The conventional FIR filter computes the following convolution sum:

$$y(k) = \sum_{n=0}^{N-1} a(n)x(k-n),$$
(8)

where y(k) is the response of the filter at time k, a(n) are the filter coefficients, x(k - n) is the input sample of the filter and N is the number of filter coefficients. The input sample can be written in the following fractional format:

 $x = -x_{B-1} \cdot 2^{B-p-1} + \sum_{b=0}^{B-2} x_b \cdot 2^{b-p},$ (9)

where  $x_b$  is a binary variable, B is the width of x and p is the position of the radix point. If Eq. (9) is substituted into Eq. (8), the following equation can be derived:

$$y(k) = \sum_{n=0}^{N-1} -a(n)x_{B-1}(k-n) \cdot 2^{B-p-1} + \sum_{n=0}^{N-1} a(n)x_{B-2}(k-n) \cdot 2^{B-p-2} + \sum_{n=0}^{N-1} a(n)x_1(k-n) \cdot 2^{-p+1} + \sum_{n=0}^{N-1} a(n)x_0(k-n) \cdot 2^{-p}$$
(10)

Eq. (10) can be computed serially by the architecture depicted in Fig. 2, which contains only look up tables, shift registers and one scaling adder.

If the input samples are represented with B bits of precision, B clock cycles are required to complete the calculation. Additional speed can be achieved by using two or more partial product LUTs and a scaling adder tree to sum partial products [7]. To achieve maximum performance, fully parallel distributed arithmetic FIR filter can be built which can compute the new result in a single clock cycle. The only drawback of the architecture is that space variant CNN templates cannot be



Fig. 2. Serial distributed arithmetic FIR filter

used because the coefficients in the partial product LUT cannot be changed when emulation is running. The cycle length of the arithmetic unit is determined by the parallelism of the FIR filters. Trade off can be made between speed and area, by using a fully serial or fully parallel FIR filter.

According to Eq. (2) this FIR filter architecture should be extended to 2 dimensions. This can be done by slightly modifying the shift register section and using larger partial product LUT as shown in Fig. 3. Inputs of the 2 dimensional FIR filter are connected to the cell memory which store a belt of the cell array. Increasing the number of inputs of the partial product LUT greatly increases its size. Using  $3 \times 3$  sized templates the partial product LUT has 9 inputs and the area requirement is 9 slice for every bit of the partial product. This area requirement can be reduced to 3 slices/bit by using the architecture in Fig. 3, were the coefficients are grouped to fit into a 4 input FPGA LUT and adders are used to calculate the final partial products. Area requirements of the arithmetic unit built by various distributed arithmetic FIR filters are summarized in *Table 3*.

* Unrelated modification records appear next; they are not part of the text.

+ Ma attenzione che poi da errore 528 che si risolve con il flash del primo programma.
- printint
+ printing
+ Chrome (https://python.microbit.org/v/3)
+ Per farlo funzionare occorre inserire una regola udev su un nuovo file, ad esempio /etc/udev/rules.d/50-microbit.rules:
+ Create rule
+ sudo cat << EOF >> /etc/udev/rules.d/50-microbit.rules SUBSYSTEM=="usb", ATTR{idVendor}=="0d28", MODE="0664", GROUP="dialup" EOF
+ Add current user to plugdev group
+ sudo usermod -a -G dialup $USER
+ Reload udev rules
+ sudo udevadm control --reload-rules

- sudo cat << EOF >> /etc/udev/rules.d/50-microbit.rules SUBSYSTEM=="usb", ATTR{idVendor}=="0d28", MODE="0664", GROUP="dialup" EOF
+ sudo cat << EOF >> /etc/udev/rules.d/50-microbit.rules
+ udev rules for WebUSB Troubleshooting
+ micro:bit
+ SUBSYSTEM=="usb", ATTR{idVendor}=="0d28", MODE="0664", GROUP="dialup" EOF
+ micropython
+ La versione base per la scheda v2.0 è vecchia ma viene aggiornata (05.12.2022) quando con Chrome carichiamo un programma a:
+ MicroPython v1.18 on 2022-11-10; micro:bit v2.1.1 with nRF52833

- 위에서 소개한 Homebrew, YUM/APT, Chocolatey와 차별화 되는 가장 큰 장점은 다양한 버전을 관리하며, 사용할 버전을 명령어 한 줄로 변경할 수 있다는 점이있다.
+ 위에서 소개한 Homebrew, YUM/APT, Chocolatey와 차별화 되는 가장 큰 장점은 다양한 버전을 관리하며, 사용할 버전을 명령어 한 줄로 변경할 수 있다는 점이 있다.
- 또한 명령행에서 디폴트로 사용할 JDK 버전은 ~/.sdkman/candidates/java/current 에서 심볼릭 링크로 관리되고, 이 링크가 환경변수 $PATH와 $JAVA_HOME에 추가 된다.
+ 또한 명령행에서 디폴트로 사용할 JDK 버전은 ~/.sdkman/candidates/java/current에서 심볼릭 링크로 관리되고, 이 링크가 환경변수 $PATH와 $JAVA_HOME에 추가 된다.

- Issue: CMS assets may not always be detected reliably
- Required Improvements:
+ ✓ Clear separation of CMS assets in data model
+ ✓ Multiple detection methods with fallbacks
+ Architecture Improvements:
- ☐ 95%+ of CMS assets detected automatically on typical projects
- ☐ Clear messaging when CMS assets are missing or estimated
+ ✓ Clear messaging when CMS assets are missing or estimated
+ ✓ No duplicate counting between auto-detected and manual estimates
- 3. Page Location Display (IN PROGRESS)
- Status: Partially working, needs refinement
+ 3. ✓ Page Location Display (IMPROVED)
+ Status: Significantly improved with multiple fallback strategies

Fig. 3. 2 dimensional serial distributed arithmetic FIR filter

The main advantage of this approach is its easy scalability, while using the conventional arithmetic unit, the scalability is limited to 3 cases when  $(2n+1) \times (2n+1)$  or 2n + 1 or just one multiplier is used. In the case of distributed arithmetic, the cycle length is determined by the width of the state value, for example, in a 12 bit case the cycle length can be 1,2,3,4,6 or 12 clock cycles/cell. The area requirements of the distributed arithmetic units are usually smaller than the conventional approach, especially when the template width is high.

| Template |     | 2 clock cycle/cell             |     |     |     |     |      |                                | 1 clock cycle/cell |     |     |      |      |      |  |  |
|----------|-----|--------------------------------|-----|-----|-----|-----|------|--------------------------------|--------------------|-----|-----|------|------|------|--|--|
| width    |     | State and constant width (bit) |     |     |     |     |      | State and constant width (bit) |                    |     |     |      |      |      |  |  |
| (bit)    | 4   | 6                              | 8   | 12  | 16  | 24  | 32   | 4                              | 6                  | 8   | 12  | 16   | 24   | 32   |  |  |
| 4        | 113 | 149                            | 174 | 259 | 324 | 504 | 649  | 148                            | 216                | 266 | 412 | 520  | 824  | 1069 |  |  |
| 6        | 129 | 171                            | 202 | 299 | 376 | 580 | 749  | 175                            | 255                | 317 | 487 | 619  | 971  | 1264 |  |  |
| 8        | 145 | 193                            | 230 | 338 | 428 | 655 | 849  | 202                            | 293                | 368 | 563 | 719  | 1118 | 1459 |  |  |
| 12       | 177 | 237                            | 286 | 418 | 532 | 807 | 1049 | 256                            | 371                | 470 | 713 | 918  | 1412 | 1849 |  |  |
| 16       | 209 | 281                            | 342 | 498 | 648 | 959 | 1249 | 309                            | 449                | 572 | 863 | 1116 | 1706 | 2239 |  |  |

| Table . | 3. | Size o | of the | 3 | × | 3 | arithmetic ur | nit | in | Virtex slices |
|---------|----|--------|--------|---|---|---|---------------|-----|----|---------------|
|         |    |        |        |   |   |   |               |     |    |               |

## 3.4. Achieving Even More Performance

Using the largest Virtex-II series FPGA form Xilinx which contains 46.592 configurable logical blocks (slices), several arithmetic units can be implemented. How can we use this huge amount of resources to achieve more performance?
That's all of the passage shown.